GOAL OF THE EXERCISE → The response must consist of the lines below from the one with "- Chrome web-browser" through the one with "otherwise, it will be decremented.", exactly as they appear and with both ends kept.

RECORDED INFORMATION →

▼▼▼

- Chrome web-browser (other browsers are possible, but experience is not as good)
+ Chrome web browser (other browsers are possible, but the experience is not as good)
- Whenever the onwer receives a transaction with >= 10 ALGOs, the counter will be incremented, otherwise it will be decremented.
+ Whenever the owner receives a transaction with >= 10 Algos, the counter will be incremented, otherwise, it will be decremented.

▲▲▲
▼▼▼

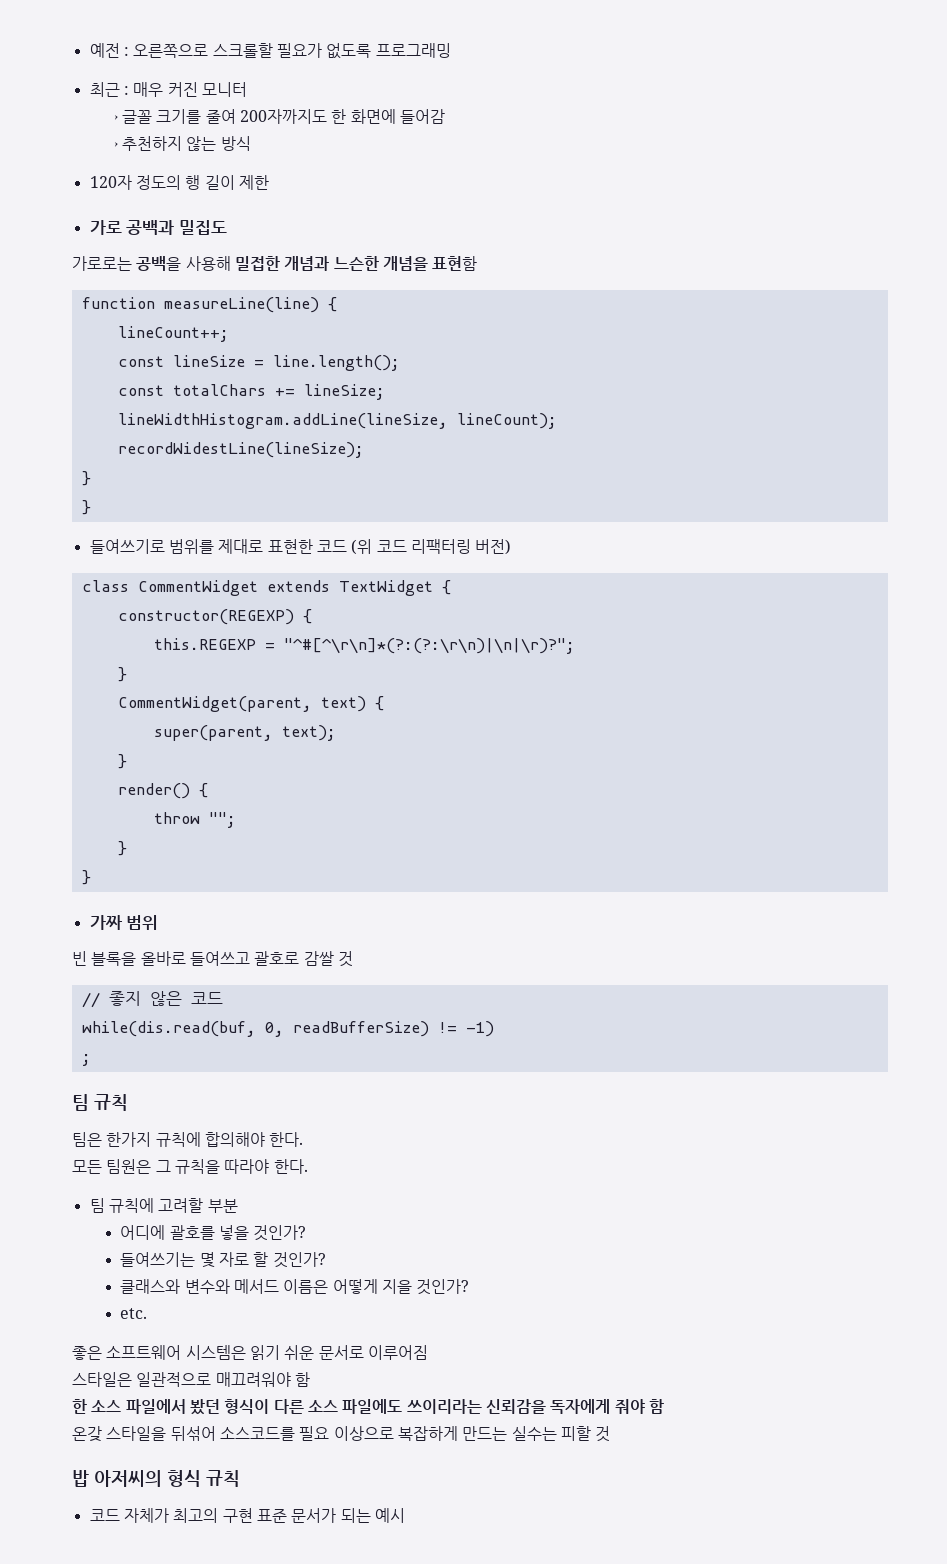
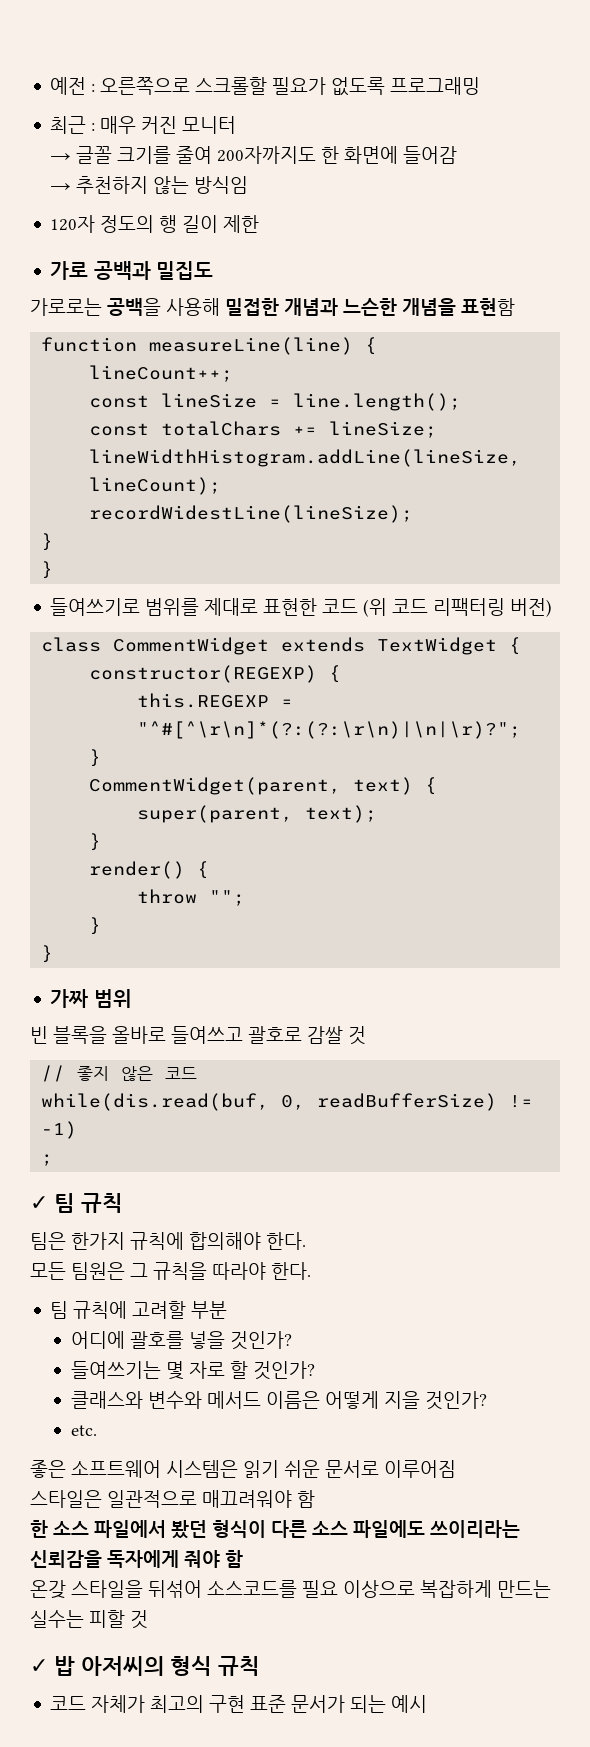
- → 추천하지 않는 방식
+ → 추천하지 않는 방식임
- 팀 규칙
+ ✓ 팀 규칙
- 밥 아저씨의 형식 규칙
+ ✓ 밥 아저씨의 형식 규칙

▲▲▲

EXERCISE OUTPUT →
- Chrome web-browser (other browsers are possible, but experience is not as good)
+ Chrome web browser (other browsers are possible, but the experience is not as good)
- Whenever the onwer receives a transaction with >= 10 ALGOs, the counter will be incremented, otherwise it will be decremented.
+ Whenever the owner receives a transaction with >= 10 Algos, the counter will be incremented, otherwise, it will be decremented.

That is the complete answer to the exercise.